The refusal to allow Chin Peng into the country even when he was alive, he said, also made a mockery of the 1989 treaty. He said he convinced the government at that time to engage with the communists in talks, more than 30 years after the failed 1955 Baling negotiations.
He said that even though the 12-year Emergency was lifted in 1960, security forces were still battling communist remnants in the 1980s, but the decline of communism in the region was an opportunity for renewed peace negotiations. At that time, there were still around 2,000 communists along the Malaysian-Thai border, with the two largest groups being the North Malayan Bureau and the 10th Regiment, which largely comprised Malays, he said.
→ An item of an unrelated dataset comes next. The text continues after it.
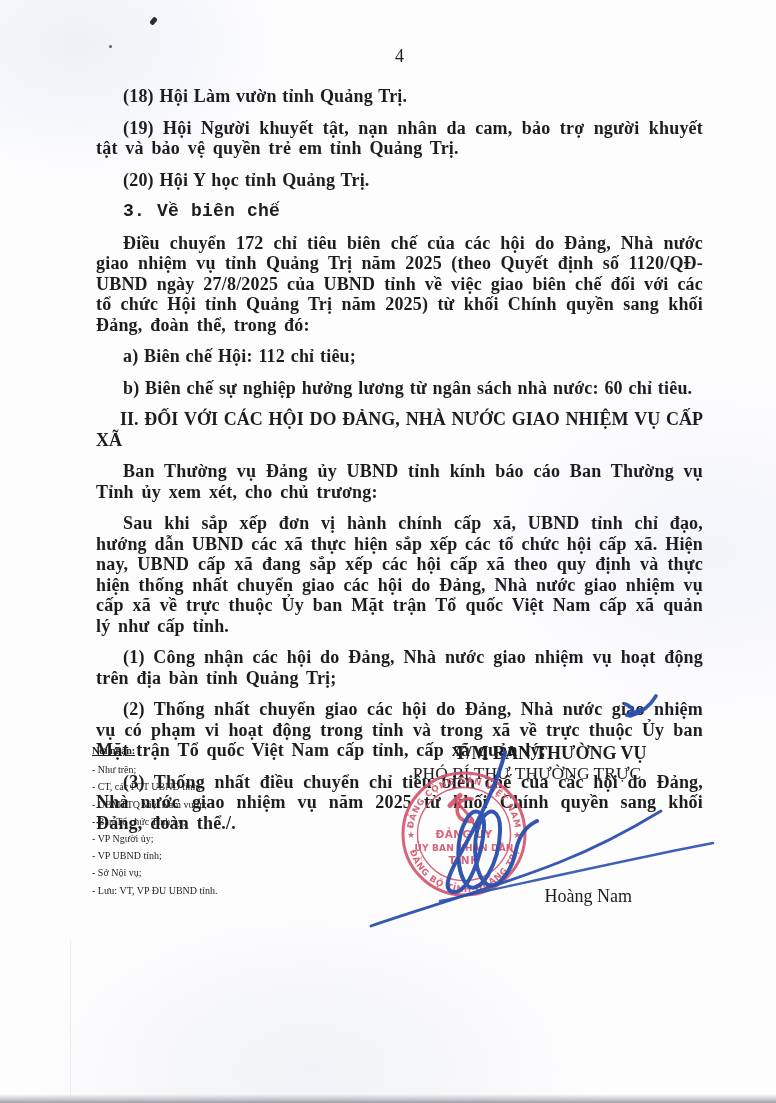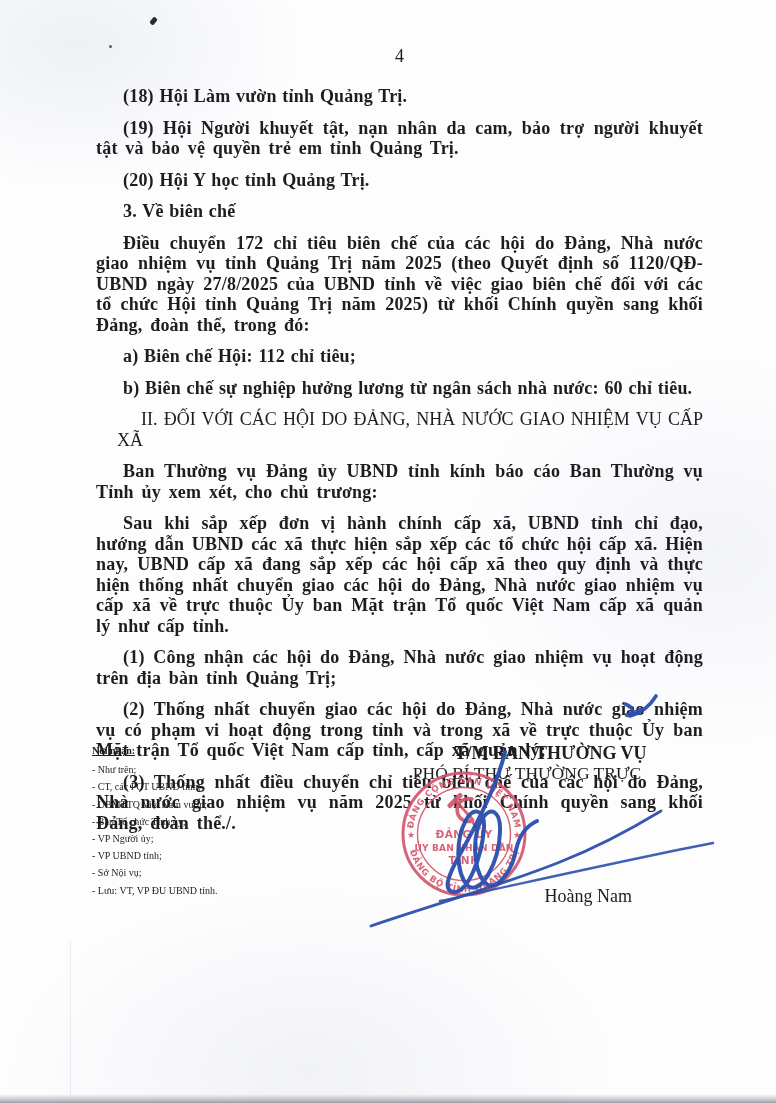"3. Về biên chế" .bold { font-family: none -> Liberation Mono, monospace }
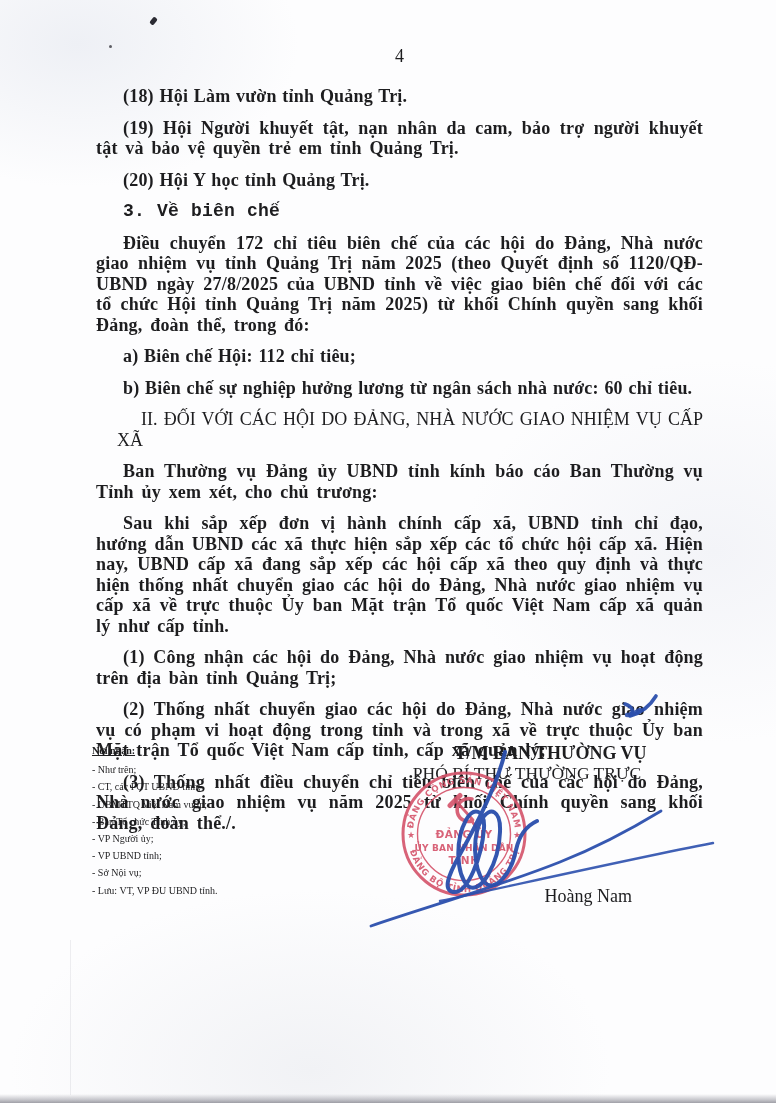"II. ĐỐI VỚI CÁC HỘI" .h2line { font-weight: normal -> bold; margin-left: 21px -> none }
He said that with the backing of then prime minister Tun Dr Mahathir Mohamad, the Special Branch secretly initiated negotiations with the communists at the end of 1987 and early 1988 on Phuket Island over five rounds of talks. As a result, the 1989 treaty was signed in Haadyai comprising two agreements, one containing the core terms and the other administrative details on how the terms would be implemented......
Bangkok Post:
The ashes of Chin Peng will likely be kept for remembrance in four southern villages where his Communist Party of Malaya (CPM) comrades resettled after the 1989 peace agreement, sources said Sunday.
Chin Peng’s funeral at Wat That Thong temple has become a solemn reunion of relatives and descendants from Malaysia and Australia of the elusive leader of the defunct CPM.
Surviving friends from Chin Peng's younger days in China and Thailand also showed up. Most of them are 80 to 90 years old.
Former secretaries general of the defunct Communist Party of Thailand (CPT), Thong Chamsri, 90, and Vichai Chutham (mid-80s), paid homage to their CPM counterparts at the temple on the first day of prayer services.
Some 40 CPM comrades from the four remote villages in the South, who once were part of a thousand-strong CPM force in the old days turned up to pay their last respects to their beloved leader as well.